-- ACTIVITY --
Would you please retype, exactly, the lines of the listing below between the line with "right: 102px ->" and the line with "16px -> 13px;", inclusive?

-- DATASET RECORDS --
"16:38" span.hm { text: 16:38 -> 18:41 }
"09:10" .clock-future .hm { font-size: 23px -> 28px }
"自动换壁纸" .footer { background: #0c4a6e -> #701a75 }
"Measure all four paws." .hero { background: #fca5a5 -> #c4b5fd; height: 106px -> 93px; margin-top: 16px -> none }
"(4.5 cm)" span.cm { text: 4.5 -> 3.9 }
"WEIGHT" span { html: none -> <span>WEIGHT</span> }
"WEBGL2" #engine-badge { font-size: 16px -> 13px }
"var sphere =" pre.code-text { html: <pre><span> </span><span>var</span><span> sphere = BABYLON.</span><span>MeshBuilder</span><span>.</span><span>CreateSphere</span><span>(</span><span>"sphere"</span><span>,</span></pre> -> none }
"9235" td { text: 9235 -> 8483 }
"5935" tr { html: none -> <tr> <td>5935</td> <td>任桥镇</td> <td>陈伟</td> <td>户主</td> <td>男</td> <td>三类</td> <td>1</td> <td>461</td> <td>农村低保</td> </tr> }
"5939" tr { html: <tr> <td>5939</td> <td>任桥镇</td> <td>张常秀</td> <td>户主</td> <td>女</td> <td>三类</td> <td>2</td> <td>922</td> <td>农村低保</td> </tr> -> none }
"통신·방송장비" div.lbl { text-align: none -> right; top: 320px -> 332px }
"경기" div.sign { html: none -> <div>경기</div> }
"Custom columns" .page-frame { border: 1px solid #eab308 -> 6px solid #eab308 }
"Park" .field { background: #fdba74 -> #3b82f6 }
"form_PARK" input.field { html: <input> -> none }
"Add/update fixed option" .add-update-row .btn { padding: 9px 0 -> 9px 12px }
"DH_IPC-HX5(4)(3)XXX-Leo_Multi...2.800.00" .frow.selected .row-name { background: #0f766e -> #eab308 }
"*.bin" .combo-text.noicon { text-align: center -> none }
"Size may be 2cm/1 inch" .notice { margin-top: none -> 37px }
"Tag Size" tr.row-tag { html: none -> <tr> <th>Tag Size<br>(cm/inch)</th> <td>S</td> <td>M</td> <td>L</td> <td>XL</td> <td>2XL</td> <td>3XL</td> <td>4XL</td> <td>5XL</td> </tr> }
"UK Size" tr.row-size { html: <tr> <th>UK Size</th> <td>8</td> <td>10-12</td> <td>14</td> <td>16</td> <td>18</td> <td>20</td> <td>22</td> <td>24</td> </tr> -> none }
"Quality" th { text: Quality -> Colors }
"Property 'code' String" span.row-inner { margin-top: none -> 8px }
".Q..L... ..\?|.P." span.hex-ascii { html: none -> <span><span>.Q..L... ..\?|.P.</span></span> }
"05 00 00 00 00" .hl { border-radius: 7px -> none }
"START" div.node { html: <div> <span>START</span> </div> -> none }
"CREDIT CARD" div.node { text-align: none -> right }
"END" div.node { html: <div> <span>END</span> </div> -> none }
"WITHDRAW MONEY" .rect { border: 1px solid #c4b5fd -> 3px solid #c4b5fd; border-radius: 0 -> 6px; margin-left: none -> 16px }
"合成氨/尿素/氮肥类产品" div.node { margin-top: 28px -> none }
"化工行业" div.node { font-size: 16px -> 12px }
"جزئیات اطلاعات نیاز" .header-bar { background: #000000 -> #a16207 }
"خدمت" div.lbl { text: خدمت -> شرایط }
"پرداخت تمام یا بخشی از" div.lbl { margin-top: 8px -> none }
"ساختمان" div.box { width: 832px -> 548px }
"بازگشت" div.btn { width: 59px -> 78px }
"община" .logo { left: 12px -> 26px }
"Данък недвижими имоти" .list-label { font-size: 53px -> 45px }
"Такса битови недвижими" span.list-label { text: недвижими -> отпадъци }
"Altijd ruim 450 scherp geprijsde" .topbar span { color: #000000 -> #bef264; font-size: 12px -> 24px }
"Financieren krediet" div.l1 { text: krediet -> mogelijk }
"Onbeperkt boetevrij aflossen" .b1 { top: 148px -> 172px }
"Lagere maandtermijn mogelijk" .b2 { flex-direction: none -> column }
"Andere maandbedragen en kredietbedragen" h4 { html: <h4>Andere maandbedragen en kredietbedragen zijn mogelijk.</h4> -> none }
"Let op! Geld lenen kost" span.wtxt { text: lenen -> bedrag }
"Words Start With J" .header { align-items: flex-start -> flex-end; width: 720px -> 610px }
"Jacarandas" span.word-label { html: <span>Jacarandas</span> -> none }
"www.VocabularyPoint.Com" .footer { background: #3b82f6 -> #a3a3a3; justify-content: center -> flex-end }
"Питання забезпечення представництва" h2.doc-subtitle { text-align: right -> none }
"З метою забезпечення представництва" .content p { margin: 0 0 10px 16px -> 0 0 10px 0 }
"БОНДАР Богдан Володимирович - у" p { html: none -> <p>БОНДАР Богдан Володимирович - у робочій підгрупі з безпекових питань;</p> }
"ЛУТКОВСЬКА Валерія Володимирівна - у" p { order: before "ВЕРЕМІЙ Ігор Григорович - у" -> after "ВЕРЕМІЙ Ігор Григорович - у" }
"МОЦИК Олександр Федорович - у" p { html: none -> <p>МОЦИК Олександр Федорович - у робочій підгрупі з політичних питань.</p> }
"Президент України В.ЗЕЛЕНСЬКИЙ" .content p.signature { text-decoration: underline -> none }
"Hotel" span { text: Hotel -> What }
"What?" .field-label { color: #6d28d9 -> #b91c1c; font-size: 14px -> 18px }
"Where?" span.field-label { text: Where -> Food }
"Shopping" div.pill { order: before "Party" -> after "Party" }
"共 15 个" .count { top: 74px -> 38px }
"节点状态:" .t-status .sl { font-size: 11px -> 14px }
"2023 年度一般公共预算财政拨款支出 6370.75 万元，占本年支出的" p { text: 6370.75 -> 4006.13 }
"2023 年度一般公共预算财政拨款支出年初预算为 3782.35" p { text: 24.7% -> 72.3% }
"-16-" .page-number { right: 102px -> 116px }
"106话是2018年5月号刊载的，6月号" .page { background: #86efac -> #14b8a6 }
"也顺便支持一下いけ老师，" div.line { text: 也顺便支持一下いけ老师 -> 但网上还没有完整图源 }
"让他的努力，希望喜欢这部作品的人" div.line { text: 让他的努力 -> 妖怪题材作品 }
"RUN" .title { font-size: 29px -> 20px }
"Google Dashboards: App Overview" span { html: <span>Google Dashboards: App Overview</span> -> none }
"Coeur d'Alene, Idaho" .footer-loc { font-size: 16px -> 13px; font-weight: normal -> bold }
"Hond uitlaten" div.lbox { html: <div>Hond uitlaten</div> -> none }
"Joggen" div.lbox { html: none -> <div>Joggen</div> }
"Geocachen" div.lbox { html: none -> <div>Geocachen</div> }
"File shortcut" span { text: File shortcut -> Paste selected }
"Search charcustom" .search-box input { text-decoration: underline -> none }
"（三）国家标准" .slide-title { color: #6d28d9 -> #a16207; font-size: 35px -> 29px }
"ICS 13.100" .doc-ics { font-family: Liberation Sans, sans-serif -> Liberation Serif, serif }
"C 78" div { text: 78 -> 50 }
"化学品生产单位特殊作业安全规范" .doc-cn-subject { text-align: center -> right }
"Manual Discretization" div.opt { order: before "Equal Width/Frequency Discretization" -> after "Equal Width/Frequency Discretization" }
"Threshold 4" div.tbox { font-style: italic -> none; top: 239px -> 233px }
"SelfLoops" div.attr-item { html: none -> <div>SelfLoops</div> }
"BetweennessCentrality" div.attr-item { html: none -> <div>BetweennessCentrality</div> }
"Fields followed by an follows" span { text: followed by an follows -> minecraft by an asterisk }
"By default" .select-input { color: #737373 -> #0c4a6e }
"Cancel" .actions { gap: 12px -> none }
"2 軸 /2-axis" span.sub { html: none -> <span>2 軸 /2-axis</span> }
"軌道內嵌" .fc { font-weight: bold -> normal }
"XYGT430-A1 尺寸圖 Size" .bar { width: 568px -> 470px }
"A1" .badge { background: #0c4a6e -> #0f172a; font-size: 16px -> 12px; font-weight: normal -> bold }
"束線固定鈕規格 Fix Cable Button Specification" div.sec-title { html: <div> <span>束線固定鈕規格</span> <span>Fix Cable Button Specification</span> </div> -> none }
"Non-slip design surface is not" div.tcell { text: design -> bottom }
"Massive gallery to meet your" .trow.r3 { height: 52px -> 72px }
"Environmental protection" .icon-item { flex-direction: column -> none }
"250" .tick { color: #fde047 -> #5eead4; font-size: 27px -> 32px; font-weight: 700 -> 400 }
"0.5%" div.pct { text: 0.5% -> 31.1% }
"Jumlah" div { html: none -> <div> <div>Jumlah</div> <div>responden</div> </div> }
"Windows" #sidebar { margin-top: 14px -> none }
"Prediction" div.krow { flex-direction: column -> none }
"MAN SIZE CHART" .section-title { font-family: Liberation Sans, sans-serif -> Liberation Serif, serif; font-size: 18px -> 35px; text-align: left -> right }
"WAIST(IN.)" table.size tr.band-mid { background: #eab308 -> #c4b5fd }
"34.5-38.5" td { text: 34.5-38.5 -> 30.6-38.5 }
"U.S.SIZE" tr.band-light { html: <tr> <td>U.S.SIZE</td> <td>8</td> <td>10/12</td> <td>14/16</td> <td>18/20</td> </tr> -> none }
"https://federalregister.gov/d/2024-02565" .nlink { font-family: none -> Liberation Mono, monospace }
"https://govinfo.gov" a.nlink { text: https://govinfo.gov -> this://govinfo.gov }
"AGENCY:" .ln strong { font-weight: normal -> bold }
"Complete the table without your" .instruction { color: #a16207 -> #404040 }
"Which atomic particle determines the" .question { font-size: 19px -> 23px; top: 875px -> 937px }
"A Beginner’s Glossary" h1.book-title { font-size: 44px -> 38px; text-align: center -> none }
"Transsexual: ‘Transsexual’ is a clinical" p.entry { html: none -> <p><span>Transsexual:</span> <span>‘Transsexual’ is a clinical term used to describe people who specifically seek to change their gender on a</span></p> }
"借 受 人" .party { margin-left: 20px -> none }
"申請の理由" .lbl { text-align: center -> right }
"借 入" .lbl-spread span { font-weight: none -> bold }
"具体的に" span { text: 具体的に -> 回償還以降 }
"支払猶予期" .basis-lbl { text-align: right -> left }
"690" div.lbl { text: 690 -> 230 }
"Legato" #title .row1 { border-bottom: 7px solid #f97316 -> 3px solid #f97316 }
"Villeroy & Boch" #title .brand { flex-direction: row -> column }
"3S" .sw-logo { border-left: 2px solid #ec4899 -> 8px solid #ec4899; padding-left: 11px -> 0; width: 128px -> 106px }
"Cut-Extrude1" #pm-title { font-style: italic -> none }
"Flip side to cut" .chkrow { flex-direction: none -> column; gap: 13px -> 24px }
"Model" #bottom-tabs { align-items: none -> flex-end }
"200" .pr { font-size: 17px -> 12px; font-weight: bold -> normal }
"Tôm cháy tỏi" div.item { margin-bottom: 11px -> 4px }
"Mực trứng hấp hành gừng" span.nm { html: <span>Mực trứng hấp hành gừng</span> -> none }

-- WRITTEN RESPONSE --
"-16-" .page-number { right: 102px -> 116px }
"106话是2018年5月号刊载的，6月号" .page { background: #86efac -> #14b8a6 }
"也顺便支持一下いけ老师，" div.line { text: 也顺便支持一下いけ老师 -> 但网上还没有完整图源 }
"让他的努力，希望喜欢这部作品的人" div.line { text: 让他的努力 -> 妖怪题材作品 }
"RUN" .title { font-size: 29px -> 20px }
"Google Dashboards: App Overview" span { html: <span>Google Dashboards: App Overview</span> -> none }
"Coeur d'Alene, Idaho" .footer-loc { font-size: 16px -> 13px; font-weight: normal -> bold }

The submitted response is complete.